The example reinforced the NRM’s campaign narrative that prosperity begins with individual initiative supported by state programmes. Museveni reminded the crowd that while government creates an enabling environment, most jobs remain in the private sector.
“All sub-counties now have electricity and 82 percent of the population has access to safe water,” he said. “Even if you have a small piece of land, you can rear goats, chicken, pigs, or do fish farming.”
The call for continuity was echoed more bluntly by Maama Janet Museveni, who issued a direct electoral appeal. She asked the district to deliver 70 percent of the vote to the NRM, urging supporters to translate rally enthusiasm into ballots.
“I am requesting for 70 percent of the vote,” she said. “Remember that the numbers that have come here for the rally should be the same numbers that go to vote when the time comes.”
Maama Janet framed the vote as a referendum on unity and stability, warning that political disunity could reverse development gains. She pointed to instability in neighbouring countries as a reminder of what Uganda risks losing.
“When we become disunited, we cannot protect our development,” she said. “We want your children to find this solidarity when they grow up.”
The rally also served as a platform for reinforcing party discipline. Al-Haji Moses Kigongo, the NRM Vice Chairperson, urged leaders to remain focused and truthful, cautioning that indiscipline weakens both the party and the country.
“What has brought us here is to request for the votes,” Kigongo said. “Leaders should be truthful; what you say is what you should deliver. Let us think about our country first before individualistic gains.”
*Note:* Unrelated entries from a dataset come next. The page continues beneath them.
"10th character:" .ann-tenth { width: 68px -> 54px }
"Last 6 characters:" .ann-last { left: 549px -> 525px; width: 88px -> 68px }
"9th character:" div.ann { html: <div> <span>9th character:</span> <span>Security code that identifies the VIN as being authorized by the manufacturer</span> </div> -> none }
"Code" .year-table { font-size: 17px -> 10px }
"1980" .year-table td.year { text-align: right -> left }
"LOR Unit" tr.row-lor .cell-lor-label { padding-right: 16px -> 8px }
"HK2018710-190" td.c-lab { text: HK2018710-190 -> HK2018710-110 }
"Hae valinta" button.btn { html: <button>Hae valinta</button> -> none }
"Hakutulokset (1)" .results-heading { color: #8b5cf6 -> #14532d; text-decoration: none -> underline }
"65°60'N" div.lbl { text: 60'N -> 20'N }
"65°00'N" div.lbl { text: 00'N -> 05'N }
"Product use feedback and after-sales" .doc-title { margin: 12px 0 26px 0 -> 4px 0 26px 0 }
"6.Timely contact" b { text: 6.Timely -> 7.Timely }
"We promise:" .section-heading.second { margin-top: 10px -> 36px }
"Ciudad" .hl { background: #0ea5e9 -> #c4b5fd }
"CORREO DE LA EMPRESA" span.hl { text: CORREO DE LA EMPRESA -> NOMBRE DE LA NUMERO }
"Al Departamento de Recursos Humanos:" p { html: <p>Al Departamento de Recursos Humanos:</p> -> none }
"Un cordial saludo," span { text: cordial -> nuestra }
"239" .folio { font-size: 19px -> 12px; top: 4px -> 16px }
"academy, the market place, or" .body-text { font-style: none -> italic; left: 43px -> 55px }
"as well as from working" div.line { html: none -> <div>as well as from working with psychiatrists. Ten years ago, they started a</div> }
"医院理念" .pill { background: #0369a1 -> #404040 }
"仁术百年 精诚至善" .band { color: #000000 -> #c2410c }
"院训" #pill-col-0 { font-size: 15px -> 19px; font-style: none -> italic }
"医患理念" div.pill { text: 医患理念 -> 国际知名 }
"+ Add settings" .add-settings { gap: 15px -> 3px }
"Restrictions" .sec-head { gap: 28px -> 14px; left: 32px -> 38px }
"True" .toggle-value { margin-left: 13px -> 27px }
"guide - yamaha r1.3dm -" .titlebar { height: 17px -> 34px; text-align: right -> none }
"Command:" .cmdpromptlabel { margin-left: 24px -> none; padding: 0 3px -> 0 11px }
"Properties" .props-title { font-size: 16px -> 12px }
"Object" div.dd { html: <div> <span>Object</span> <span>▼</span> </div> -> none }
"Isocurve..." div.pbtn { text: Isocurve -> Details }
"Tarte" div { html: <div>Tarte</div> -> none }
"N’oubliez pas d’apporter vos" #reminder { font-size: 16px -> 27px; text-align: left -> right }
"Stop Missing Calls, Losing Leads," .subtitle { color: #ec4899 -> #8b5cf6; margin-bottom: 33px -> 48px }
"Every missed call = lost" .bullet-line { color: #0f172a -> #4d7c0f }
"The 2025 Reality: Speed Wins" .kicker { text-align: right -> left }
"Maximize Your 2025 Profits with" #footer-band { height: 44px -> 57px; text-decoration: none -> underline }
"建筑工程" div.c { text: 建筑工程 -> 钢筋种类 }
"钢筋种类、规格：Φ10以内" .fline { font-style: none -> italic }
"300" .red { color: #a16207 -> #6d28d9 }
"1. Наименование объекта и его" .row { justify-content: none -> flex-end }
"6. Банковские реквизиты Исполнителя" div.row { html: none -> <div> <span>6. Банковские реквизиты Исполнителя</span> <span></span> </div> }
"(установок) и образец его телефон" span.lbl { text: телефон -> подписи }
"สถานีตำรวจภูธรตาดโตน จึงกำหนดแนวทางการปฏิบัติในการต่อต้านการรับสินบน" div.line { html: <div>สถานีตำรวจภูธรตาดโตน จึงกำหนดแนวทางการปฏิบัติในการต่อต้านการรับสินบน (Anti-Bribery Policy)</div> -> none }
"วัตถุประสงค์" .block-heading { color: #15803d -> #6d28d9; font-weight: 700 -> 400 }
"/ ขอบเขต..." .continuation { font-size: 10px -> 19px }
Beyond rhetoric, the Butambala rally revealed the NRM’s broader campaign strategy: anchor political mobilisation in visible service delivery, personalise economic success stories, and frame peace as the foundation upon which all progress rests. By blending appeals to unity with practical examples of wealth creation, Museveni positioned the election not as a leap into the unknown, but as a decision to consolidate gains already made.
As the crowd dispersed, the message lingered clearly in the air: for the NRM, votes are not just political currency, but an endorsement of a long-running project built on peace, participation and gradual economic transformation.